Every entry must be copied word for word.

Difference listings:
Segment Open

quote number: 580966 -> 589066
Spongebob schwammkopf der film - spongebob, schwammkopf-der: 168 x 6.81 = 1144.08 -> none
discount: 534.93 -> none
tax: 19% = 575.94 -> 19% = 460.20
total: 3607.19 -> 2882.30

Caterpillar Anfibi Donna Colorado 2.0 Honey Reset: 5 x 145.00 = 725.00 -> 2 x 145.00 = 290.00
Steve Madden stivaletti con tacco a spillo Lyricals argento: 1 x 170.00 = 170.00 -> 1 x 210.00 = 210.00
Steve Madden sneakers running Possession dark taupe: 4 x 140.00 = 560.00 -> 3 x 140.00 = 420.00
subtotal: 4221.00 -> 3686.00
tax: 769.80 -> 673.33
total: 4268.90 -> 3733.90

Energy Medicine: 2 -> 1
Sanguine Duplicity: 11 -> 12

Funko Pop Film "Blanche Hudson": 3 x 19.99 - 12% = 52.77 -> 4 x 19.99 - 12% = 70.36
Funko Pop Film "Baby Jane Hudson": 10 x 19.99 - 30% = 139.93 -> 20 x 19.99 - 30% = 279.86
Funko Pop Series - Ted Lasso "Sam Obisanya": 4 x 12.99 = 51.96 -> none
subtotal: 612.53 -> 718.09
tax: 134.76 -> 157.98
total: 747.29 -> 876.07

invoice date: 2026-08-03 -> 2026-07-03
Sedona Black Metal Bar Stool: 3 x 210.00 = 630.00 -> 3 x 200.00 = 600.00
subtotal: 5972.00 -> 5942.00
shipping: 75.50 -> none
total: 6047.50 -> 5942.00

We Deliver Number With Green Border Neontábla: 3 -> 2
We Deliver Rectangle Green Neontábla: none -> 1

Segment Closed

● WRITTEN ANSWER:
quote number: 580966 -> 589066
Spongebob schwammkopf der film - spongebob, schwammkopf-der: 168 x 6.81 = 1144.08 -> none
discount: 534.93 -> none
tax: 19% = 575.94 -> 19% = 460.20
total: 3607.19 -> 2882.30

Caterpillar Anfibi Donna Colorado 2.0 Honey Reset: 5 x 145.00 = 725.00 -> 2 x 145.00 = 290.00
Steve Madden stivaletti con tacco a spillo Lyricals argento: 1 x 170.00 = 170.00 -> 1 x 210.00 = 210.00
Steve Madden sneakers running Possession dark taupe: 4 x 140.00 = 560.00 -> 3 x 140.00 = 420.00
subtotal: 4221.00 -> 3686.00
tax: 769.80 -> 673.33
total: 4268.90 -> 3733.90

Energy Medicine: 2 -> 1
Sanguine Duplicity: 11 -> 12

Funko Pop Film "Blanche Hudson": 3 x 19.99 - 12% = 52.77 -> 4 x 19.99 - 12% = 70.36
Funko Pop Film "Baby Jane Hudson": 10 x 19.99 - 30% = 139.93 -> 20 x 19.99 - 30% = 279.86
Funko Pop Series - Ted Lasso "Sam Obisanya": 4 x 12.99 = 51.96 -> none
subtotal: 612.53 -> 718.09
tax: 134.76 -> 157.98
total: 747.29 -> 876.07

invoice date: 2026-08-03 -> 2026-07-03
Sedona Black Metal Bar Stool: 3 x 210.00 = 630.00 -> 3 x 200.00 = 600.00
subtotal: 5972.00 -> 5942.00
shipping: 75.50 -> none
total: 6047.50 -> 5942.00

We Deliver Number With Green Border Neontábla: 3 -> 2
We Deliver Rectangle Green Neontábla: none -> 1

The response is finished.